**** PROVIDED DATA ****

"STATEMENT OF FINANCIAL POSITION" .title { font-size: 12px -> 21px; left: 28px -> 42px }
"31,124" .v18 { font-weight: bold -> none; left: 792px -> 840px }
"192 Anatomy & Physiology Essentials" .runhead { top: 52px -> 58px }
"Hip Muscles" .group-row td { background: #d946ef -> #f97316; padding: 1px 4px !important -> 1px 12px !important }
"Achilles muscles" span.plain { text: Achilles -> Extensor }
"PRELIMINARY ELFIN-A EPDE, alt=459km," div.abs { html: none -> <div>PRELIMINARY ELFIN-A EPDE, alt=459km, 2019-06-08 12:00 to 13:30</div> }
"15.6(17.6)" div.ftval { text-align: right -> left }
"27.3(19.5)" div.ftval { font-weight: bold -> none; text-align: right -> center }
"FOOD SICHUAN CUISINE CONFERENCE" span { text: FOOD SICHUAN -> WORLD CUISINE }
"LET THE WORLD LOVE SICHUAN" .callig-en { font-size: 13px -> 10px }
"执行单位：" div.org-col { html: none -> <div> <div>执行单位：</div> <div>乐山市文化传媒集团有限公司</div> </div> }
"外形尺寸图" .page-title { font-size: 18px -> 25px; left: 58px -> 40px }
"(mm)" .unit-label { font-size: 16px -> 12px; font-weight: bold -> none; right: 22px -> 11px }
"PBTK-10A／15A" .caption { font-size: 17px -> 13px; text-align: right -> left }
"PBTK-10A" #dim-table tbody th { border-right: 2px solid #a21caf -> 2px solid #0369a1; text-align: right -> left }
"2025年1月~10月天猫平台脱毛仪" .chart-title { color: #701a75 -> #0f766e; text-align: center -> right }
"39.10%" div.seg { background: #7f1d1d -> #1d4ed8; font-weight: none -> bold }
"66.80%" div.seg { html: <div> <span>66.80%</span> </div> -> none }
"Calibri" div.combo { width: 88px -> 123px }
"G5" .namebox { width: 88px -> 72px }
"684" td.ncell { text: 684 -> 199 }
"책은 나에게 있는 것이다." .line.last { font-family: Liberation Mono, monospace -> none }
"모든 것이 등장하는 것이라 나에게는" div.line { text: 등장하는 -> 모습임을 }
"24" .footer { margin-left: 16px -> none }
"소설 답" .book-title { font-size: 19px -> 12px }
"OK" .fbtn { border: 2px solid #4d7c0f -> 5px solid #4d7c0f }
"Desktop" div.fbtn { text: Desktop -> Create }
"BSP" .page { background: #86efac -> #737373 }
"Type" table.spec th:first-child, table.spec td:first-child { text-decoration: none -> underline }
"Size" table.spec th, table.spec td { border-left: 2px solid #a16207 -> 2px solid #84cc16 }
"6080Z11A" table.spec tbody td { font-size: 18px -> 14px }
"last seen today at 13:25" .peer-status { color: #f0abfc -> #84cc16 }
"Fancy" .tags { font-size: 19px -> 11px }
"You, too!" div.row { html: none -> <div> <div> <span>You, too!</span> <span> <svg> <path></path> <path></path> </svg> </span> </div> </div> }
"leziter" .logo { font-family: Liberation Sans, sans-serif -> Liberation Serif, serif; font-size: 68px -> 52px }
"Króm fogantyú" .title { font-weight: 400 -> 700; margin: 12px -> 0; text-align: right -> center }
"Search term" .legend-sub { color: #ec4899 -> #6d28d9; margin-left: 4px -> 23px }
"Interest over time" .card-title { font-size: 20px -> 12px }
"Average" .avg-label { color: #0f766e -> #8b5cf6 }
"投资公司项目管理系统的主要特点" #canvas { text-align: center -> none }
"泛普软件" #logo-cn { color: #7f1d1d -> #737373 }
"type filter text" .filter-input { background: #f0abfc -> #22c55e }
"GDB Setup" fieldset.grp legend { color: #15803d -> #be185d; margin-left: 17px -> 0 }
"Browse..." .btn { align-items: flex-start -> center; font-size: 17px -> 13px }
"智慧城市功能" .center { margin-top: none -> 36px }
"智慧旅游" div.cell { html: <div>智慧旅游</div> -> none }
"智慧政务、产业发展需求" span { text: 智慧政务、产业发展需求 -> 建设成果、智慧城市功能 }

****

TASK TO COMPLETE >>
Scan the entries for lines holding the string "span", then copy every one of them.

RESPONSE >>
"Achilles muscles" span.plain { text: Achilles -> Extensor }
"FOOD SICHUAN CUISINE CONFERENCE" span { text: FOOD SICHUAN -> WORLD CUISINE }
"66.80%" div.seg { html: <div> <span>66.80%</span> </div> -> none }
"You, too!" div.row { html: none -> <div> <div> <span>You, too!</span> <span> <svg> <path></path> <path></path> </svg> </span> </div> </div> }
"智慧政务、产业发展需求" span { text: 智慧政务、产业发展需求 -> 建设成果、智慧城市功能 }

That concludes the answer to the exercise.